Stored dataset items
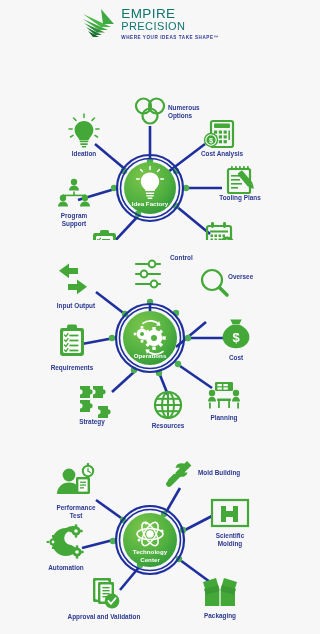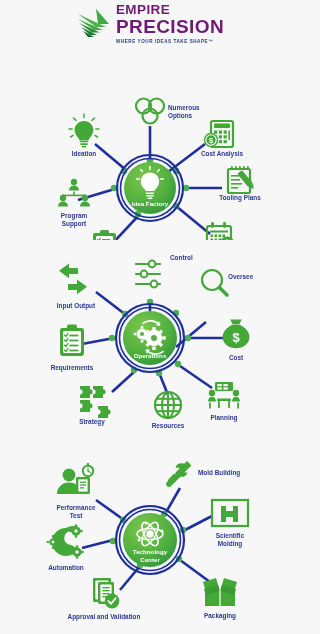"EMPIRE" .logo-line1, .logo-line2 { color: #701a75 -> #0f766e; font-weight: bold -> normal }
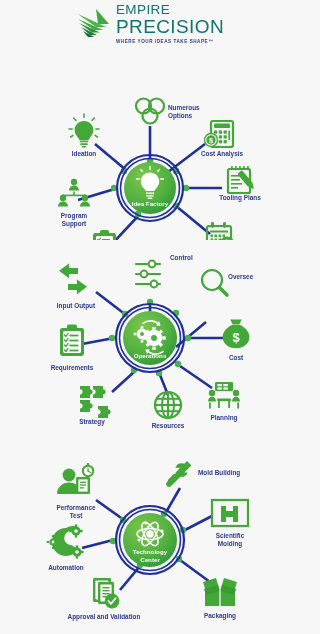"PRECISION" .logo-line2 { font-size: 19px -> 11px }
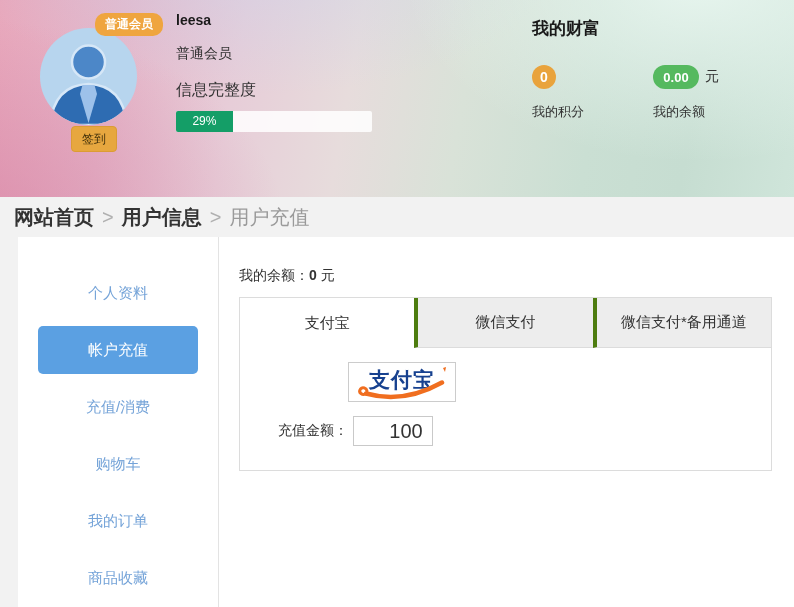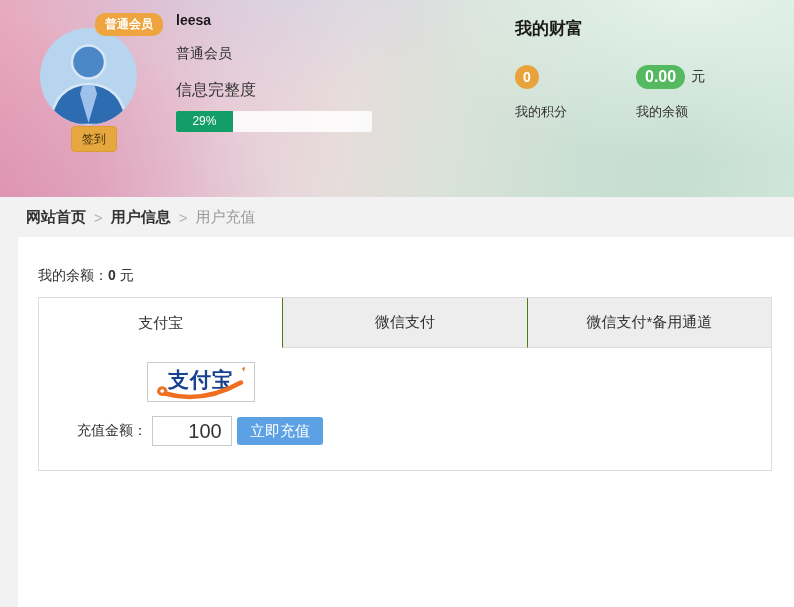"我的财富" .wealth { left: 515px -> 532px }
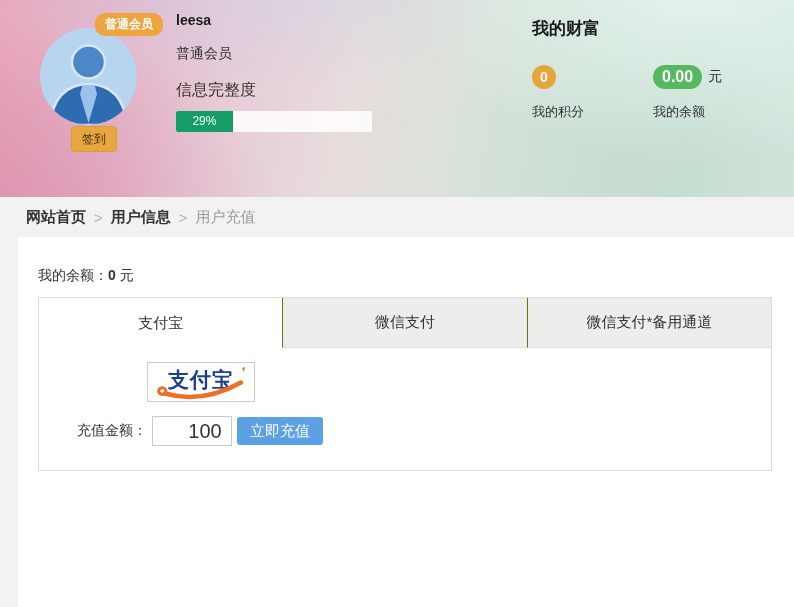"0.00" .balance-badge { font-size: 16px -> 13px }
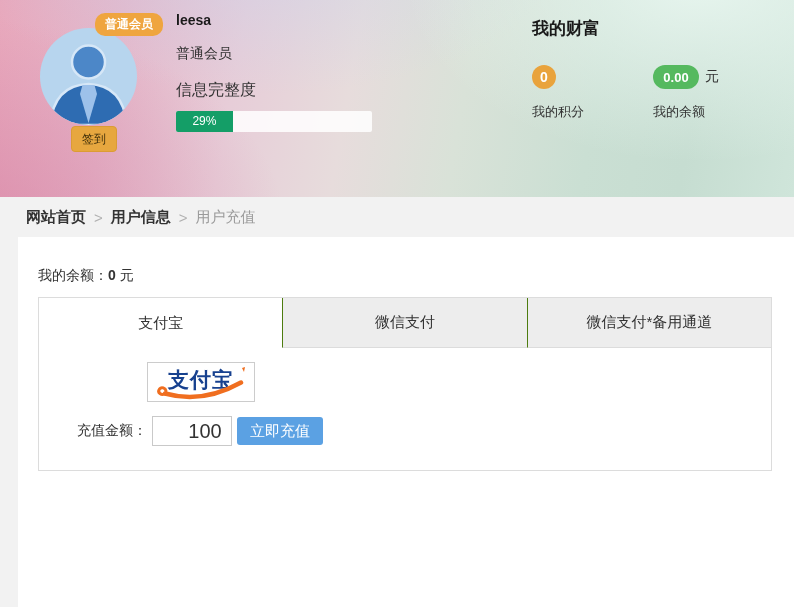"网站首页" .breadcrumb { font-size: 15px -> 20px; padding-left: 26px -> 14px }
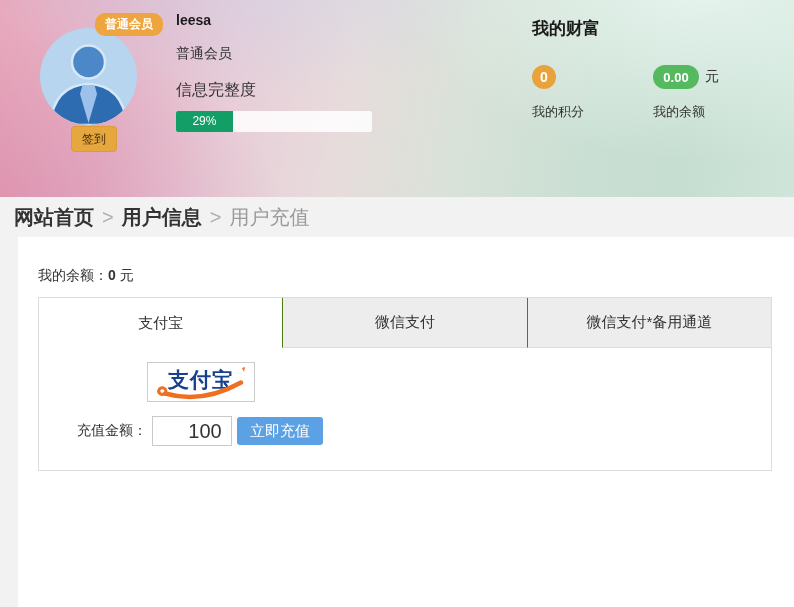"个人资料" div.sidebar { html: none -> <div> <div>个人资料</div> <div>帐户充值</div> <div>充值/消费</div> <div>购物车</div> <div>我的订单</div> <div>商品收藏</div> </div> }
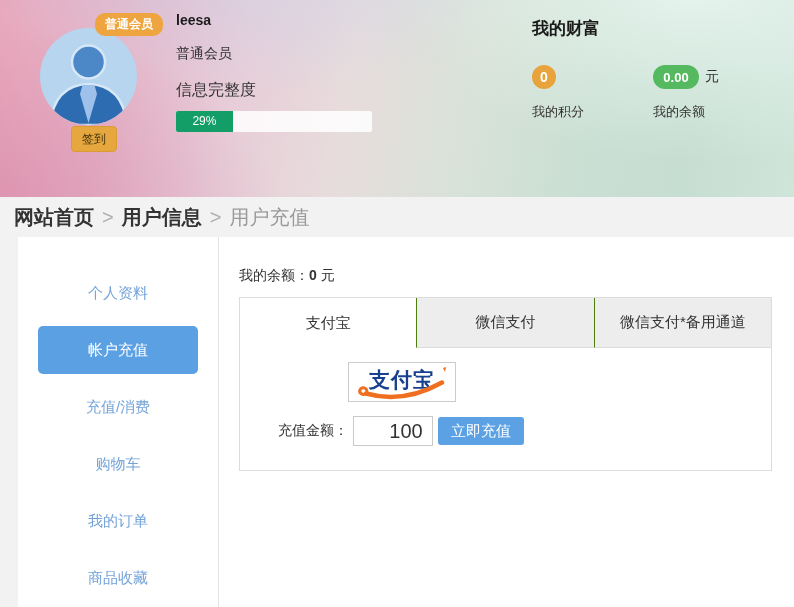"微信支付" .tab { border-left: 1px solid #4d7c0f -> 4px solid #4d7c0f }
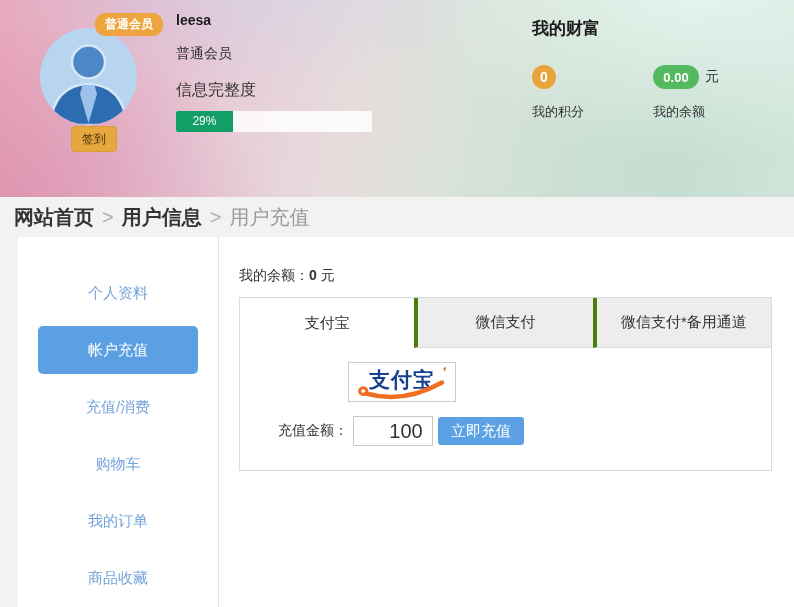"立即充值" button.submit-btn { html: <button>立即充值</button> -> none }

◆ EXERCISE BRIEF ◆
Nothing but an exact repeat of the records, pictures excluded, belongs in the answer.

◆ EXPECTED OUTPUT ◆
"EMPIRE" .logo-line1, .logo-line2 { color: #701a75 -> #0f766e; font-weight: bold -> normal }
"PRECISION" .logo-line2 { font-size: 19px -> 11px }
"我的财富" .wealth { left: 515px -> 532px }
"0.00" .balance-badge { font-size: 16px -> 13px }
"网站首页" .breadcrumb { font-size: 15px -> 20px; padding-left: 26px -> 14px }
"个人资料" div.sidebar { html: none -> <div> <div>个人资料</div> <div>帐户充值</div> <div>充值/消费</div> <div>购物车</div> <div>我的订单</div> <div>商品收藏</div> </div> }
"微信支付" .tab { border-left: 1px solid #4d7c0f -> 4px solid #4d7c0f }
"立即充值" button.submit-btn { html: <button>立即充值</button> -> none }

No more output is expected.